Opposition-leaning commentators believe that the decision to sack the director was a typical example of how things work under the incumbent government, while their pro-government counterpart expresses his appreciation of the dismissed director, without taking sides over the cause of his dismissal.

László L. Simon was abruptly fired from his post as director of the National Museum because he failed to prevent minors from attending the World Press Photo exhibition where a few pictures represented a gay old age home in the Philippines (see BudaPost, November 7).

In Heti Világgazdaság, Péter Morvay suggests the director didn’t understand the workings of the system when he thought that he could behave like an intellectual, disregarding orders and poking fun at those who use homophobia as a political weapon. His successor, Judit Hammerstein was dismissed from her earlier post as director of the National Library without becoming persona non grata forever, he remarks, which suggests to him that Mr Simon may be similarly rehabilitated sometime in the future.

In Magyar Hang, Benedek Ficsor and Ádám Makkai describe László Simon as someone deeply embedded in the hierarchy of the regime and therefore suspect that his dismissal was decided at levels higher than the Ministry of Culture. They believe he overestimated his elbow room when he openly stood up to his Minister, ironically indicating the absurdity of confining the exhibition to visitors over 18 years of age. The problem was that, by the same token, he inadvertently also made fun of the regime itself, they add.
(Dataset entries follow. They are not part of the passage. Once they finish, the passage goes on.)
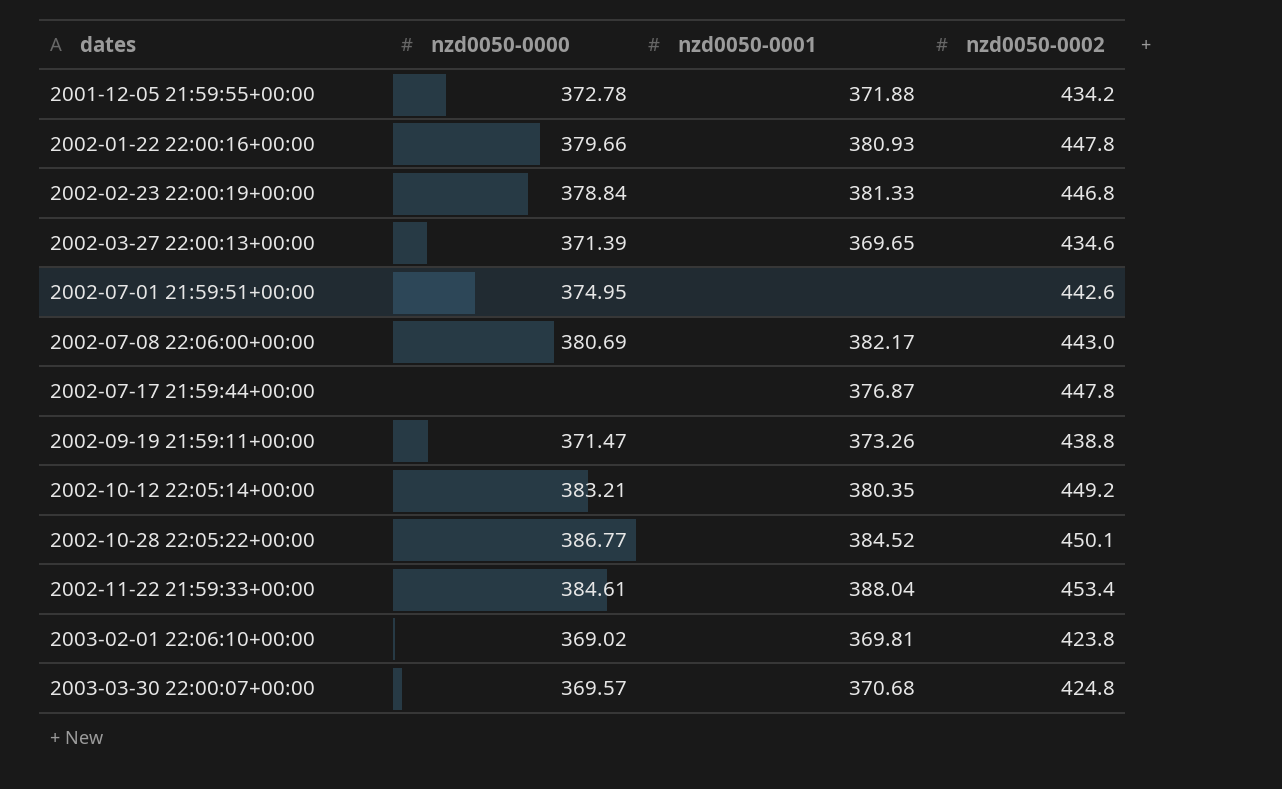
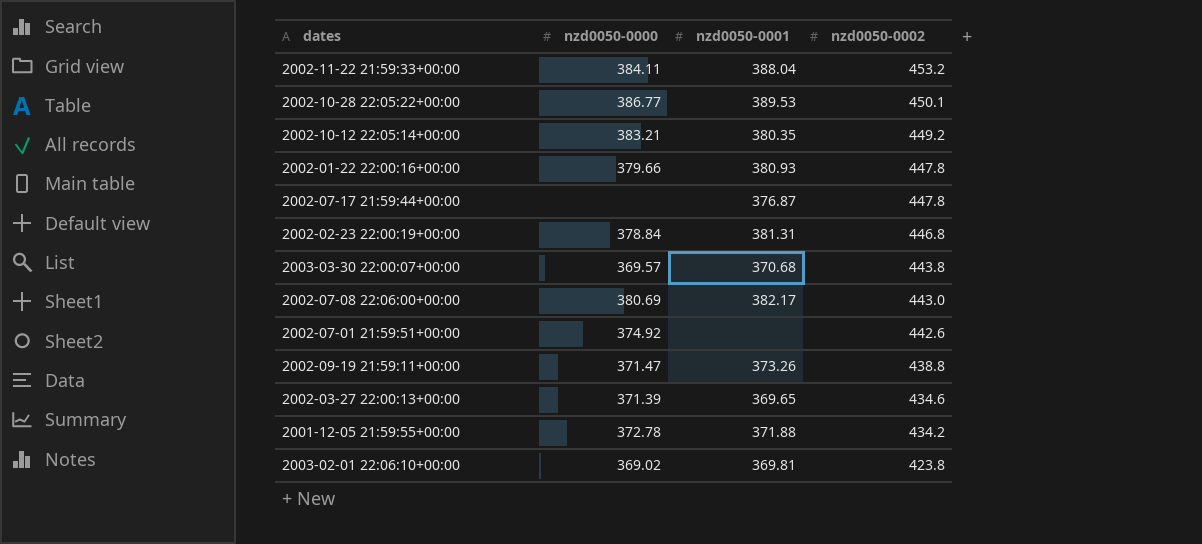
row order: dates ascending -> nzd0050-0002 descending
2002-11-22 21:59:33+00:00 | nzd0050-0000: 384.61 -> 384.11
2002-11-22 21:59:33+00:00 | nzd0050-0002: 453.4 -> 453.2
2002-10-28 22:05:22+00:00 | nzd0050-0001: 384.52 -> 389.53
2002-02-23 22:00:19+00:00 | nzd0050-0001: 381.33 -> 381.31
2003-03-30 22:00:07+00:00 | nzd0050-0002: 424.8 -> 443.8
2002-07-01 21:59:51+00:00 | nzd0050-0000: 374.95 -> 374.92

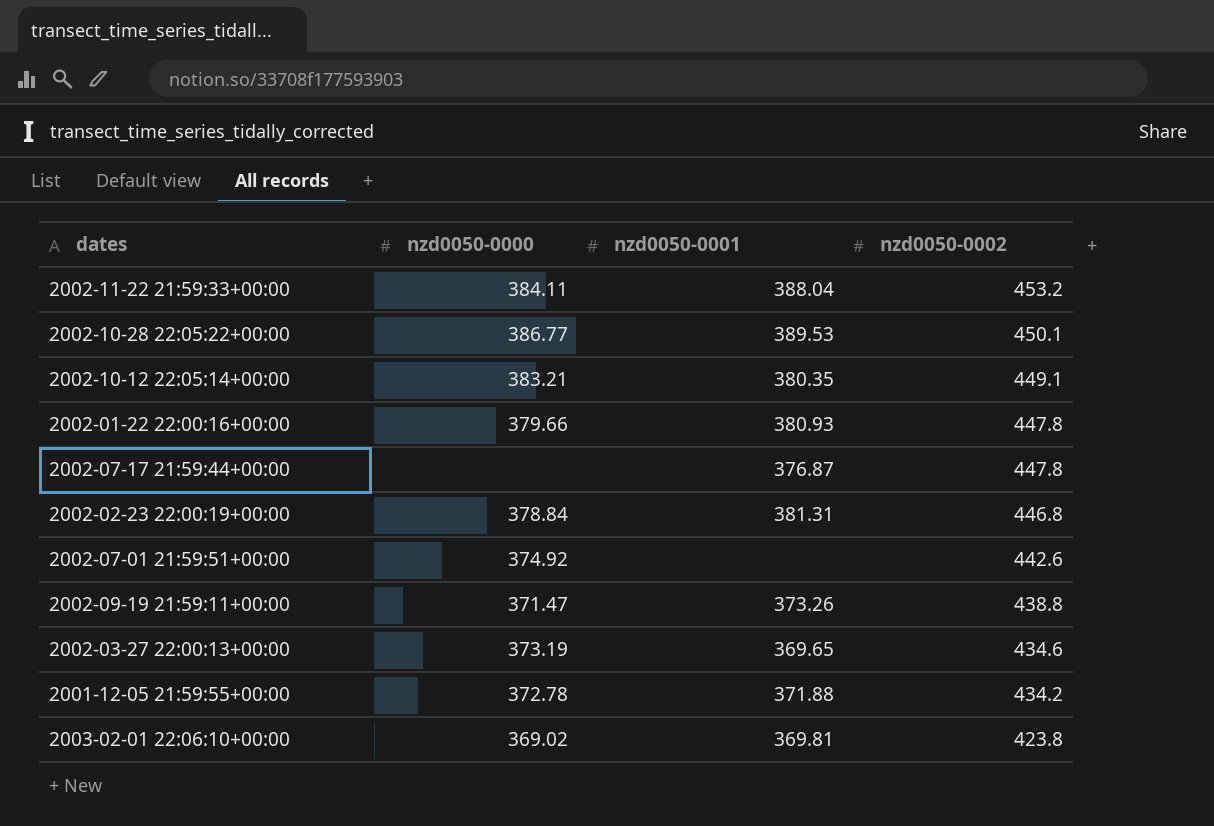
row 2003-03-30 22:00:07+00:00: 369.57 | 370.68 | 443.8 -> none
row 2002-07-08 22:06:00+00:00: 380.69 | 382.17 | 443.0 -> none
2002-10-12 22:05:14+00:00 | nzd0050-0002: 449.2 -> 449.1
2002-03-27 22:00:13+00:00 | nzd0050-0000: 371.39 -> 373.19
In its first page editorial, Magyar Narancs also believes that László Simon felt too secure in his position and didn’t realise that the government is extremely keen on not allowing the far right to seduce some of its voters. In fact, the exhibition was denounced to the minister by far-right MP Dóra Dúró, for violating the recently adopted Child Protection Law which prohibits the portrayal of paedophilia and homosexuality in places where minors might see it. Throughout his career, the editors write, Mr Simon has worked tirelessly to build the system. That he now expresses surprise that the same system has spat him out, they write, suggests a failure on his part.

In an entirely different vein, Demokrata’s András Bencsik reassures the Minister of Culture that he has no intention of either opposing or interpreting his decision to dismiss the director of the museum. However, he assures Mr Simon of his appreciation and respect for his erudition and sharp spirit. He also remarks that 120 years ago, the National Museum employed in a leading position László Réthy, a well-known scholar who was also the author of extremely witty but obscene poems. Luckily enough, he concludes, no Dóra Dúrós existed at the time in Hungary and thus, Dr Réthy could keep his post.